David A. Windham

High School

The older I get, the more it feels like high school… I’ve used that as an expression for at least the last fifteen years. I found myself saying it again at lunch the other day during a discussion about an upcoming fundraising event and I wrote it down in my notes. For whatever reason, I can’t help but notice that the basic social dynamics of high school are still the preeminent legem terrae… law of the land.

Perhaps it’s just our learned social psychology. I deal with a bunch of high school kids on an almost daily basis coaching tennis teams and I’ve watched how they interact with one another over the last several years. As much as I’m dismissive of their behavior as naive, I’ve been pretty quick to notice that the reality is that not much changes between the age of 15 and the age of 50. At this point, I’m expecting to see the same in a retirement home if I make it. I used to like to compare human behavior with that of chickens, but I’ve now found that high school is a much easier-to-understand reference because of our shared experience.

I suppose it’s an important element here to inform you exactly who I was and how I felt in high school for a little perspective. In retrospect, I’d like to think I was a bit like Ferris Bueller1.

I’m not sure you could pin me on a typical high school social group because I liked to float between them. I wasn’t exactly nerdy, emo, stoner, rebel, jock, rich, or poor… but just a little bit of each which I still tend to identify as an adult. I liked high school and thought it was fun. And I’d like to think that I was liked in high school… except maybe the fella I punched in the face before his big football game because he was accosting my girlfriend. I might have been handsome because I seemed to get the girls but I also dated a girl from another school so that helped me out of the small social circle. I was in advanced academic classes but sometimes performed lackluster for sport. My school wasn’t really big enough to have many enemies but it also wasn’t exactly small enough to not have cliques. I still chat with about five or six fellas I graduated from high school regularly and we sometimes reflect on it. I’ll ask them who I am or was. If anything, I was likely the cynical humorist exploring bildungsroman2 themes just like I’m doing here.

The town I currently live in is small enough that I stop and chat with at least several folks every time I go to the grocery store and I usually recognize several others. It’s pretty close ideologically with my high school graduating class with a bent towards monoculture and religious conservatism. Although not necessarily in the majority, I still find it comfortable. What’s particularly applicable for my point here, is that a good chunk of them went to high school together or at least in neighboring towns, not unlike my wife and I. I don’t think I’d be too far off the bat to assume that the majority of them pretty much occupy a similar socio-economic status as they might have in high school minus some exceptions that remain obvious due to their overcompensation.

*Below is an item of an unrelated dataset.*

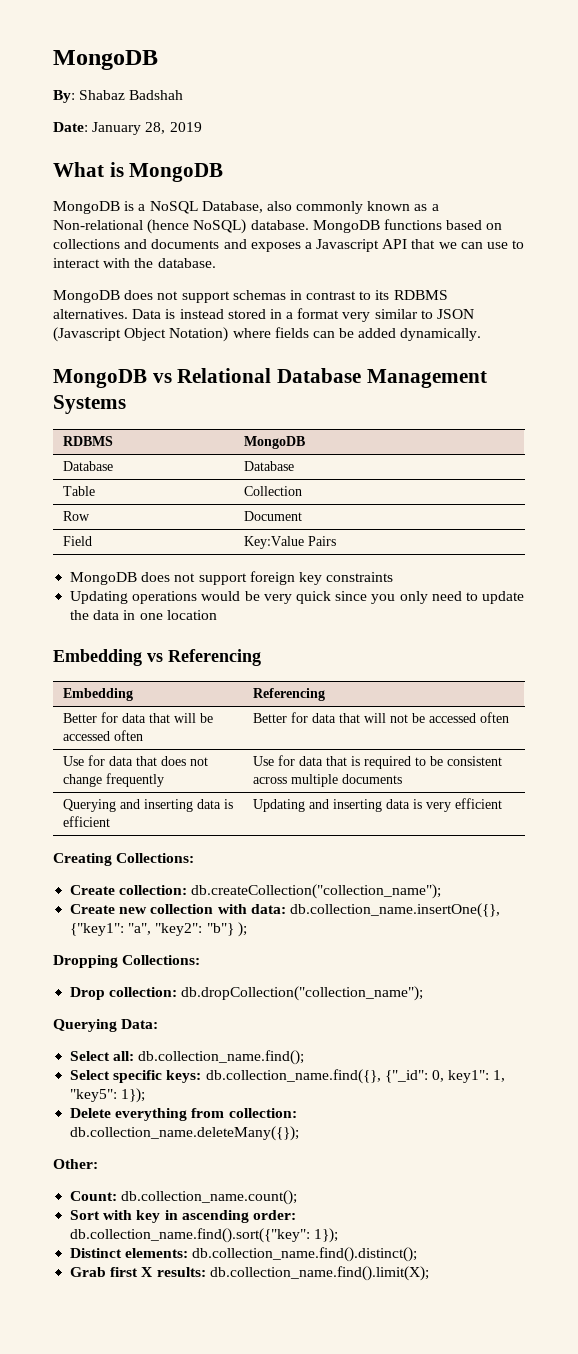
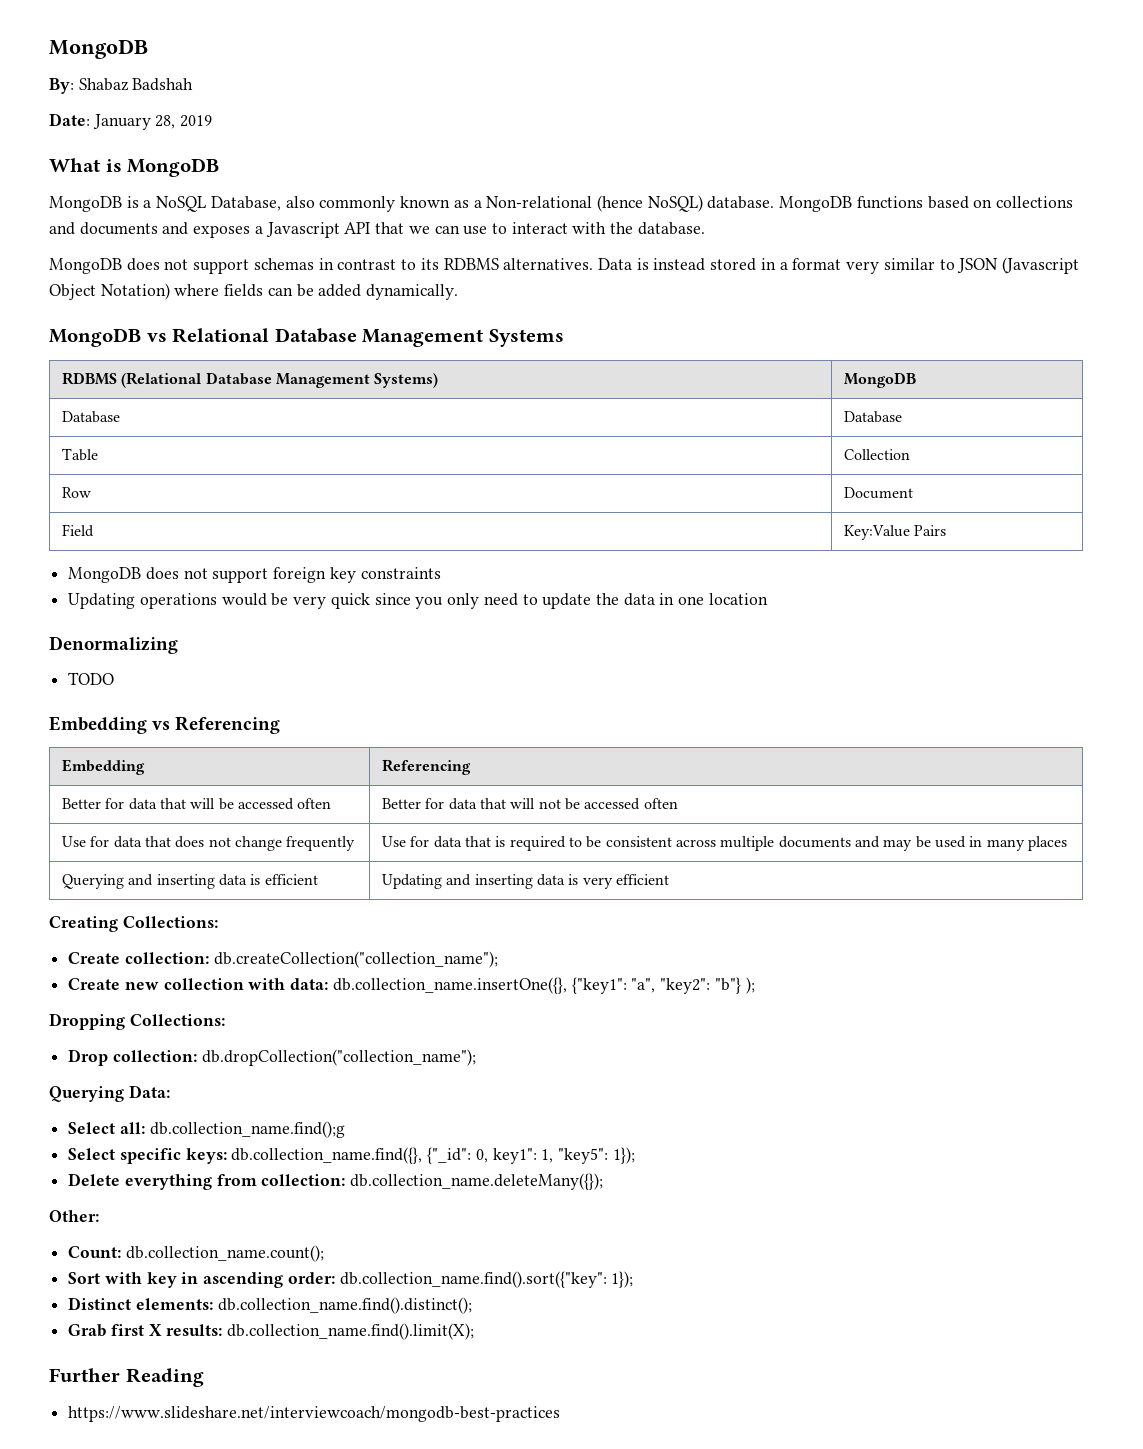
(114, 441) none -> [121,372,439,388] (Relational Database Management Systems)
(217, 615) none -> [49,636,178,654] [68,672,115,685] // Denormalizing // TODO
(403, 779) none -> [854,836,1067,851] and may be used in many places
[138,1050,305,1065] db.collection_name.find(); -> [149,1121,345,1138] db.collection_name.find();g
(429, 1273) none -> [49,1368,204,1387] [68,1406,561,1422] // Further Reading // https://www.slideshare.net/interviewcoach/mongodb-best-practices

What’s unfortunate is that adulting is often full of the same artificial hierarchical caste systems as high school. Our basic values of friendship, community, respect, tolerance, and honesty seem to be learned at some level. The closest I could identify it would be the ‘social contract’ theory where a person’s moral obligations are dependent on an unwritten agreement to form the society in which they live3. The theory was first mentioned by Plato and is the most identified in Leviathan by Thomas Hobbes who lived it through the English Civil War4. John Locke adopted it for his Two Treatises on Government5 and Jean-Jacques Rousseau for his Discourse on the Origin and Foundations of Inequality Among Men6.

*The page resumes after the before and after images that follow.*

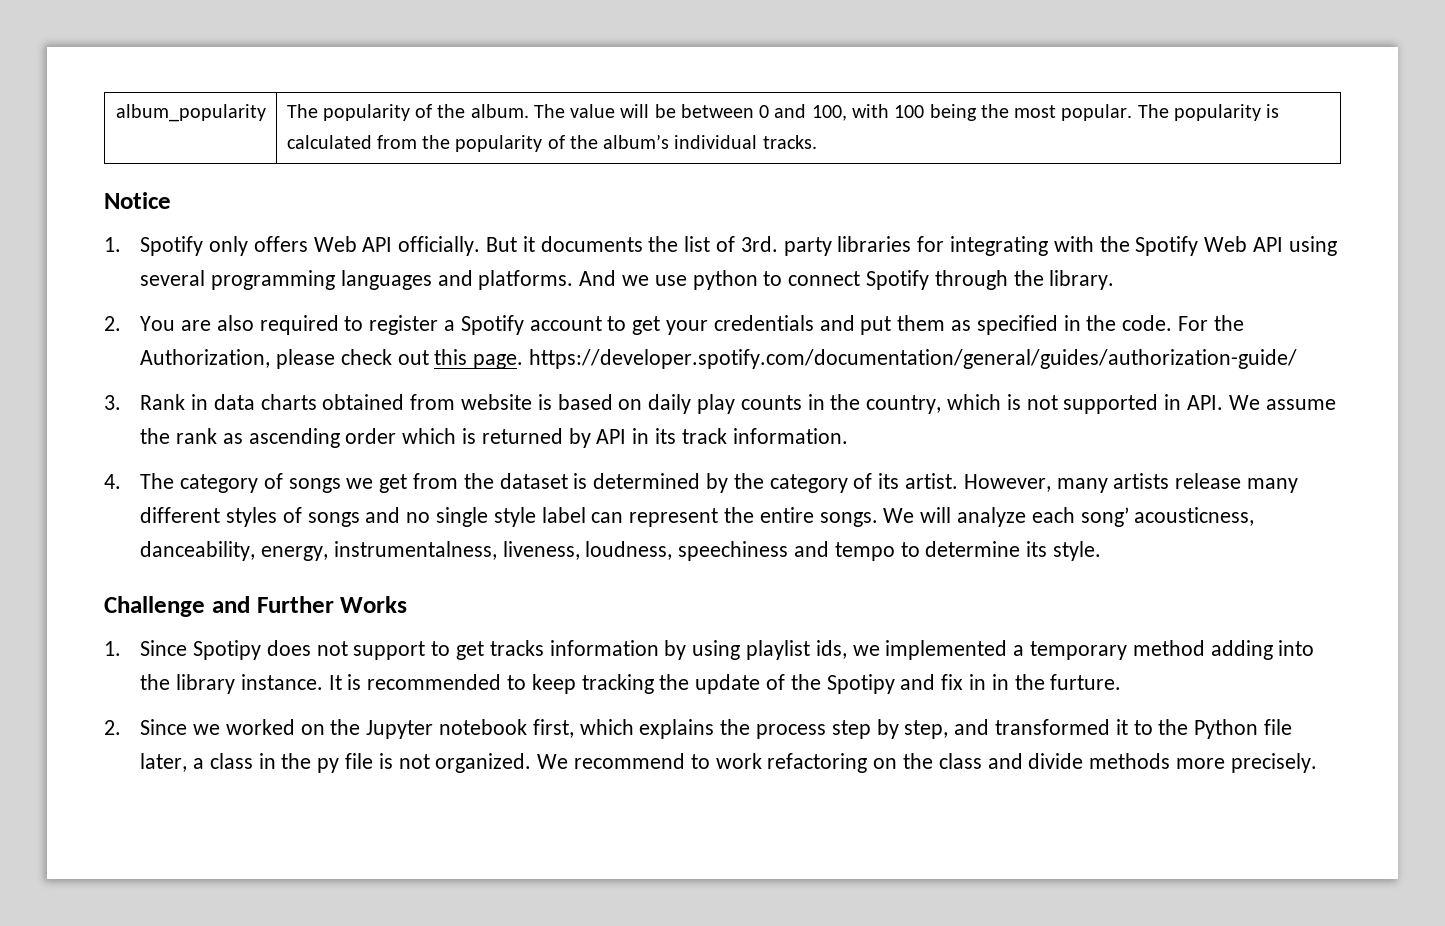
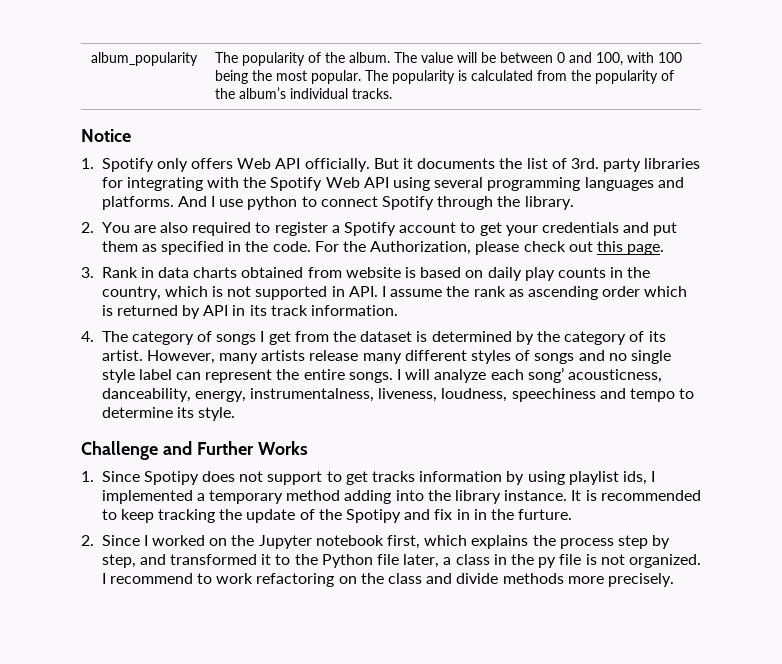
[622,275,650,286] we -> [211,196,216,207] I
[529,349,1298,369] https://developer.spotify.com/documentation/general/guides/authorization-guide/ -> (665, 249) none
[1228,395,1260,410] We -> [382,286,387,297] I
[346,478,374,489] we -> [260,331,265,342] I
[883,508,915,523] We -> [397,369,402,380] I
[852,645,880,656] we -> [651,471,656,482] I
[192,724,220,735] we -> [143,535,148,546] I
[537,754,569,769] We -> [101,573,106,584] I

It’s actually fairly naive to believe that our social contract has changed that much since adolescence as this should be perfectly apparent in our current state of political affairs. The principles that guide our civil, social, and economic liberties are forever entrenched in our own needs to be both accepted and individual. Our morality and political obligations are dependent on an unwritten social contract that still guage the legitimacy of the state or church over our personal affairs. I’m sometimes smart enough to shut my mouth long enough to listen to adults talking with one another and I can’t help but to hear the subtle references. “I’m cool, I went here, I know that person too, our new whatever toy, I heard Sally went with John, l want to have this, or I know whatever”.

Part of this thinking was inspired by a deep dive on the filmaker John Hughes7. Hughes wrote and directed The Breakfast Club8 and Ferris Bueller’s Day Off, two films I leaned heavily on in adolescence and I really enjoy dissecting my early influences in retrospect. Hughes friend P.J. O’Rourke9 wrote the best piece about him and his films in The John Hughes I Knew10. Ferris could be interpreted as an existentialist text convincing Cameron to cut loose while The Breakfast Club is a direct commentary on our social contract. After I got into a serious car accident as a teenager, I had a very distinct feeling returning to high school that everything felt somewhat stupid… like how can these adults and kids fool themselves into what they seem to be prioritizing when life if fleeting. Now that I’m older, I can’t help but to watch older adults reflecting on their lives and I try to pay close attention.

I’ve always wanted to write something in which the children are wiser than the adults because I know there’s a bit more to it. I’ve noticed over the years some recurring themes and I wonder to myself at certain crossroads in my life if I should try another road, but I tend to think of my place as the observer and I can’t help but to notice how I keep coming to the same crossroads. I’m not lost, I’m just enjoying the tour. I’m just glad I enjoyed high school so I’m not perpetually trapped in knowing the older I get, the more it stays the same. Life moves pretty fast, if you don’t stop and look around once in a while, you could miss it.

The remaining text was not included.